### [WHAT IS EXPECTED]
From the first line of the data below, repeat each line exactly until you reach the line with "URBANAUT LITTLE ROCK IPA (NON-ALCOHOLIC) 6X330ML"; include that line too.

### [TASK INPUTS]
* * * * * * *
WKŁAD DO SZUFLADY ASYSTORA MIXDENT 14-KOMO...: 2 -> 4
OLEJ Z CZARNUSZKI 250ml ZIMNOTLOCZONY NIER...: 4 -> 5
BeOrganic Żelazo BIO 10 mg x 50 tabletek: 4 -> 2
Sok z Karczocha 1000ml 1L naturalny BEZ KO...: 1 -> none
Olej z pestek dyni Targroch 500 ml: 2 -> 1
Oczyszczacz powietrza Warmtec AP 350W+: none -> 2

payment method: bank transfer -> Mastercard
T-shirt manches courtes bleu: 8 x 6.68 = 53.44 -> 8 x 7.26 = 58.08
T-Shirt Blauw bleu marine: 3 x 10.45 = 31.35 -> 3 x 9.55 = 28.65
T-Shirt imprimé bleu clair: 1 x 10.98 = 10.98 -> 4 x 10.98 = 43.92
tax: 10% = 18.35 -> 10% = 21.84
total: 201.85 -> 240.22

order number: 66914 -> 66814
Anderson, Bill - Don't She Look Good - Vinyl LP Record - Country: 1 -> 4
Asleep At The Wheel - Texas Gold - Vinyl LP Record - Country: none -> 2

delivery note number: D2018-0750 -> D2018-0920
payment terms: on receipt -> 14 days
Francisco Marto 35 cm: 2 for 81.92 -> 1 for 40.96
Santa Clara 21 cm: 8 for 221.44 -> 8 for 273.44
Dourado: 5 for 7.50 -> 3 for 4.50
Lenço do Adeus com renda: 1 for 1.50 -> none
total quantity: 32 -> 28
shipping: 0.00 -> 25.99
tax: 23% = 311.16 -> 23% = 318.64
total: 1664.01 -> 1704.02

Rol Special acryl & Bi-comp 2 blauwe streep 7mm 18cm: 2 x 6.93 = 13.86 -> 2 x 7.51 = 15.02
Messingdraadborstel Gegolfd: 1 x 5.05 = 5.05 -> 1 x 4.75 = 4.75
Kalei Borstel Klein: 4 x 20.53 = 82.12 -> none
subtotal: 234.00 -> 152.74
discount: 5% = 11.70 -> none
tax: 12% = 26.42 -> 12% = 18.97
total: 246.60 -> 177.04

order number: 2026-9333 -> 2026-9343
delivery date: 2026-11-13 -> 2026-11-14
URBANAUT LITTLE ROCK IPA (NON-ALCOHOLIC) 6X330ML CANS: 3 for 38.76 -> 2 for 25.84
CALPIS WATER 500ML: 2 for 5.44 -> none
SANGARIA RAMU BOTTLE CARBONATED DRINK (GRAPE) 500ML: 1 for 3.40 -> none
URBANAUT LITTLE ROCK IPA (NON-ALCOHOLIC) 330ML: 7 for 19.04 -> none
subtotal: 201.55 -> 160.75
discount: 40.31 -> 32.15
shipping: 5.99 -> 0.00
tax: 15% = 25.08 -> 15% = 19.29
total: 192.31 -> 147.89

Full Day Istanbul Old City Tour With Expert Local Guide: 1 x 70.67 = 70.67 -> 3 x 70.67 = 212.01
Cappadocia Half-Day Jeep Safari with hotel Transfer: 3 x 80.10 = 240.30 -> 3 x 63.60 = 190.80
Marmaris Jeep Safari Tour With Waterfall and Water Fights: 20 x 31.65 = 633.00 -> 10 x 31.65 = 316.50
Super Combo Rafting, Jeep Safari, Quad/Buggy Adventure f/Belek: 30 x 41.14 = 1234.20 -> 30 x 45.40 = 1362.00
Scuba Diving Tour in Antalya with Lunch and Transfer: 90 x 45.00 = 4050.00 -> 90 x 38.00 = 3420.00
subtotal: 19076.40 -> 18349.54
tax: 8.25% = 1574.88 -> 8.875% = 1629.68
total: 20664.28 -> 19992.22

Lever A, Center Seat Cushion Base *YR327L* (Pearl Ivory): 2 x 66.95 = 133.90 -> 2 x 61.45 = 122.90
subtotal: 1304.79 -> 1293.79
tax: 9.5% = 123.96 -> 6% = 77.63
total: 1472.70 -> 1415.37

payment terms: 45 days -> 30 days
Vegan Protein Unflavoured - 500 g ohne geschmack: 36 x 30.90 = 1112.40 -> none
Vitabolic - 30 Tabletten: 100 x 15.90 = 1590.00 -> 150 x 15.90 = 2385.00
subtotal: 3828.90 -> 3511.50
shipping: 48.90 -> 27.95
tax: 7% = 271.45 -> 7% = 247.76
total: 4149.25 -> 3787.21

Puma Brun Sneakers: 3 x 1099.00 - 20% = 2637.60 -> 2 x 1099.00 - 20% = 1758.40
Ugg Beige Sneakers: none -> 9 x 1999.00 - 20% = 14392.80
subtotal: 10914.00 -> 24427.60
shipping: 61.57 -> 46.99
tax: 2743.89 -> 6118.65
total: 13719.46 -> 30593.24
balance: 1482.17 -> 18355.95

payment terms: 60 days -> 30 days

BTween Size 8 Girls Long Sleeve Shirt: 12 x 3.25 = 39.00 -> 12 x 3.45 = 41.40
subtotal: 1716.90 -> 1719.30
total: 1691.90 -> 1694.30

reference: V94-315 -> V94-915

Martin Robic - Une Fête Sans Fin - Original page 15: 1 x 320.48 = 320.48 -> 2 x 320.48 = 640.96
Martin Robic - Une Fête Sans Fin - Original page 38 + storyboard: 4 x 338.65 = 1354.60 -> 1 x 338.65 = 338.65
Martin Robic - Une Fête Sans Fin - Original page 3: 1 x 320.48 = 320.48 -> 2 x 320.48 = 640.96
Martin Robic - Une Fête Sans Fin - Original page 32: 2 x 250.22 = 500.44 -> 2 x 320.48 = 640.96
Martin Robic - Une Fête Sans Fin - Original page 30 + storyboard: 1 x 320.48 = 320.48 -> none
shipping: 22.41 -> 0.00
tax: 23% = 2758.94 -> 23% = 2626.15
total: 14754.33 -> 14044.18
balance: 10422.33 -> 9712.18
* * * * * * *
### [TASK ANSWER]
WKŁAD DO SZUFLADY ASYSTORA MIXDENT 14-KOMO...: 2 -> 4
OLEJ Z CZARNUSZKI 250ml ZIMNOTLOCZONY NIER...: 4 -> 5
BeOrganic Żelazo BIO 10 mg x 50 tabletek: 4 -> 2
Sok z Karczocha 1000ml 1L naturalny BEZ KO...: 1 -> none
Olej z pestek dyni Targroch 500 ml: 2 -> 1
Oczyszczacz powietrza Warmtec AP 350W+: none -> 2

payment method: bank transfer -> Mastercard
T-shirt manches courtes bleu: 8 x 6.68 = 53.44 -> 8 x 7.26 = 58.08
T-Shirt Blauw bleu marine: 3 x 10.45 = 31.35 -> 3 x 9.55 = 28.65
T-Shirt imprimé bleu clair: 1 x 10.98 = 10.98 -> 4 x 10.98 = 43.92
tax: 10% = 18.35 -> 10% = 21.84
total: 201.85 -> 240.22

order number: 66914 -> 66814
Anderson, Bill - Don't She Look Good - Vinyl LP Record - Country: 1 -> 4
Asleep At The Wheel - Texas Gold - Vinyl LP Record - Country: none -> 2

delivery note number: D2018-0750 -> D2018-0920
payment terms: on receipt -> 14 days
Francisco Marto 35 cm: 2 for 81.92 -> 1 for 40.96
Santa Clara 21 cm: 8 for 221.44 -> 8 for 273.44
Dourado: 5 for 7.50 -> 3 for 4.50
Lenço do Adeus com renda: 1 for 1.50 -> none
total quantity: 32 -> 28
shipping: 0.00 -> 25.99
tax: 23% = 311.16 -> 23% = 318.64
total: 1664.01 -> 1704.02

Rol Special acryl & Bi-comp 2 blauwe streep 7mm 18cm: 2 x 6.93 = 13.86 -> 2 x 7.51 = 15.02
Messingdraadborstel Gegolfd: 1 x 5.05 = 5.05 -> 1 x 4.75 = 4.75
Kalei Borstel Klein: 4 x 20.53 = 82.12 -> none
subtotal: 234.00 -> 152.74
discount: 5% = 11.70 -> none
tax: 12% = 26.42 -> 12% = 18.97
total: 246.60 -> 177.04

order number: 2026-9333 -> 2026-9343
delivery date: 2026-11-13 -> 2026-11-14
URBANAUT LITTLE ROCK IPA (NON-ALCOHOLIC) 6X330ML CANS: 3 for 38.76 -> 2 for 25.84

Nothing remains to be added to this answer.